Permissive hypotension, or fluid resuscitation to a blood pressure lower than normal, was recognized as a reasonable approach in the care of combat casualties in both World Wars I and II. (19,20) Adaptation of permissive hypotension as a far-forward treatment strategy was renewed by US Special Operations Forces after a 1998 conference. (5)

Today, fluid resuscitation practices to normalize the blood pressure rapidly after traumatic hemorrhage are no longer recommended, especially in patients with penetrating injuries. (21,22) Rapid volume infusion even for blunt trauma patients is also being questioned. (23) It has been argued that resuscitation to baseline or normal blood pressure can increase bleeding and worsen outcome because of severe hemodilution of remaining coagulation factors and hemoglobin, as well as disruption of newly forming blood clots. Thus, it is suggested that permissive hypotensive resuscitation can improve outcome, yet avoid these adverse hemostatic and metabolic effects. (21,22,24,25) As an example, studies in both rodents and swine have shown that in the treatment of uncontrolled hemorrhage from a vascular injury, restoring mean arterial pressure to 40 mm HG or 60 mm HG, resulted in longer survival compared to animals resuscitated to the baseline mean arterial pressure of 80 mm HG, as well as animals that received no fluid. (26,27) In addition, the provision of some fluid even before surgical repair of the injury is performed also appeared to be better than delaying all fluid until after surgery. (26) Also, our own work observed that lactated Ringer's (LR) infusion to a mean arterial pressure (MAP) of 70 mm HG improved hemorrhage-induced vascular hyporeactivity to norepinephrine better than LR resuscitation to baseline MAP during the 4-hour study period. (28) Resuscitation to baseline MAP with LR resulted in severe hemodilution and deterioration of vascular responsiveness to norepinephrine. The medical literature contains several studies reporting on adverse immunologic effects of LR or normal saline, (29,30) so efforts to reduce the volumes used seem prudent. However, the adequacy of hypotensive fluid resuscitation is not well delineated as some studies have suggested that hypotensive crystalloid resuscitation to a MAP of 60 mm HG to 70 mm HG may be inadequate to prevent metabolic derangements associated with hemorrhagic shock. (31,32) It should be noted that over the last decade of research into hypotensive resuscitation, the majority of studies have only monitored animals for a few hours, and LR or normal saline has been the primary fluid examined. (33,34) Since not all animals in the hypotensive resuscitation groups survived in some of the studies, research into better resuscitation strategies and improved fluids seems warranted.

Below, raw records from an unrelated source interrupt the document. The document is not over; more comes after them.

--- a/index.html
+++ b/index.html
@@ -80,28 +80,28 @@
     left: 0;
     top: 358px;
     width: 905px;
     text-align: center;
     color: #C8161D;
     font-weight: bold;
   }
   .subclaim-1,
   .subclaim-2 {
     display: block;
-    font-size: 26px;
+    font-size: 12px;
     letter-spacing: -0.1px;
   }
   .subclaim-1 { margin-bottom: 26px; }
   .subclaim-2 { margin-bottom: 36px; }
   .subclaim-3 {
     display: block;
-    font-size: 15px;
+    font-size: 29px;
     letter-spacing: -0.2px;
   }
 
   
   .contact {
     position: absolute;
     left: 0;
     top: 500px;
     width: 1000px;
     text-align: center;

As mentioned, the second major aspect of damage control resuscitation recommends a judicious use of blood products in more favorable ratios to improve outcome in the severely injured, particularly in patients requiring a massive transfusion. This aspect of DCR is focused on addressing the coagulopathy associated with traumatic injury through hemostatic resuscitation. Adverse effects of RBC transfusion are well described, (35-39) so determining which patients need blood is another area of research at the US Army Institute of Surgical Research (USAISR).

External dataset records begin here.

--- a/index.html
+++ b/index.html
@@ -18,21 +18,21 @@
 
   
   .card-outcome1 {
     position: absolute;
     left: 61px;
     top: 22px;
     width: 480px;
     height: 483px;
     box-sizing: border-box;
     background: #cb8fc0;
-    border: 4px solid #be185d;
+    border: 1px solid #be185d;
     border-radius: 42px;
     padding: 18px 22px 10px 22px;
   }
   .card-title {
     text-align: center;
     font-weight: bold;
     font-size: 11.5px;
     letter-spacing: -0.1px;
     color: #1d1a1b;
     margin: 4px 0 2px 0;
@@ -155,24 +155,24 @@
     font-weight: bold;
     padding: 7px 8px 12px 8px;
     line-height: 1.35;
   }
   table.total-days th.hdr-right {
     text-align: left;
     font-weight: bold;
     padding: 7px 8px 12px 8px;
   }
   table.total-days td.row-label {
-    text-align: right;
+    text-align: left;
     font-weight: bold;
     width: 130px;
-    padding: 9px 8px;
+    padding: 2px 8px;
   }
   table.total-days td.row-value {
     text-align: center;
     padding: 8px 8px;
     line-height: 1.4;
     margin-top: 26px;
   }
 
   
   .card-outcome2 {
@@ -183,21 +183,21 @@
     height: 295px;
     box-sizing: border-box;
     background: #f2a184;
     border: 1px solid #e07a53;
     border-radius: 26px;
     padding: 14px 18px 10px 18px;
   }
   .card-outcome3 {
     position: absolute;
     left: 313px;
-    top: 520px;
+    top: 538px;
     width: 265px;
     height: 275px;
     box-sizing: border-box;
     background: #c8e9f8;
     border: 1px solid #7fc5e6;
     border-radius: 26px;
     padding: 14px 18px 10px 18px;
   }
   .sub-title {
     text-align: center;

Damage control resuscitation practices in theater were implemented through a Joint Theater Trauma System Clinical Practice Guideline * (last updated February 2009) for the use of blood products at level IIb/III. Of course, the use of blood by the US military is not a new idea and transfusion practices date back to World War I. Blood use in World War II, (40) the Korean conflict, (41) and in Vietnam (42) have been described. This history has also been extensively reviewed by Hess and Thomas. (43)

Several retrospective reviews have analyzed military casualty data from combat support hospitals and have concluded that use of plasma, including plasma to RBC ratios that approached 1:1, improved the coagulopathy and reduced 30-day mortality compared to the use of more RBCs or ratios of plasma to RBCs greater than 1:4. (44-46) Prospective studies in swine polytrauma models have also shown that plasma alone could improve coagulopathy. (47) Other studies observed improved survival with greater use of platelets and the benefits of higher fibrinogen to RBC ratios. (48,49) Also of interest is the successful use of warm, fresh, whole blood in theater where over 6000 units have been transferred over a 4 to 5 year period. (16) Retrospective studies have seen improved 30-day survival with warm, fresh, whole blood compared to casualties who received component therapy, as well as acceptable benefit-to-risk ratios under situations where blood components are unavailable or not available in sufficient amounts for transfusion requirements. (16,50,51)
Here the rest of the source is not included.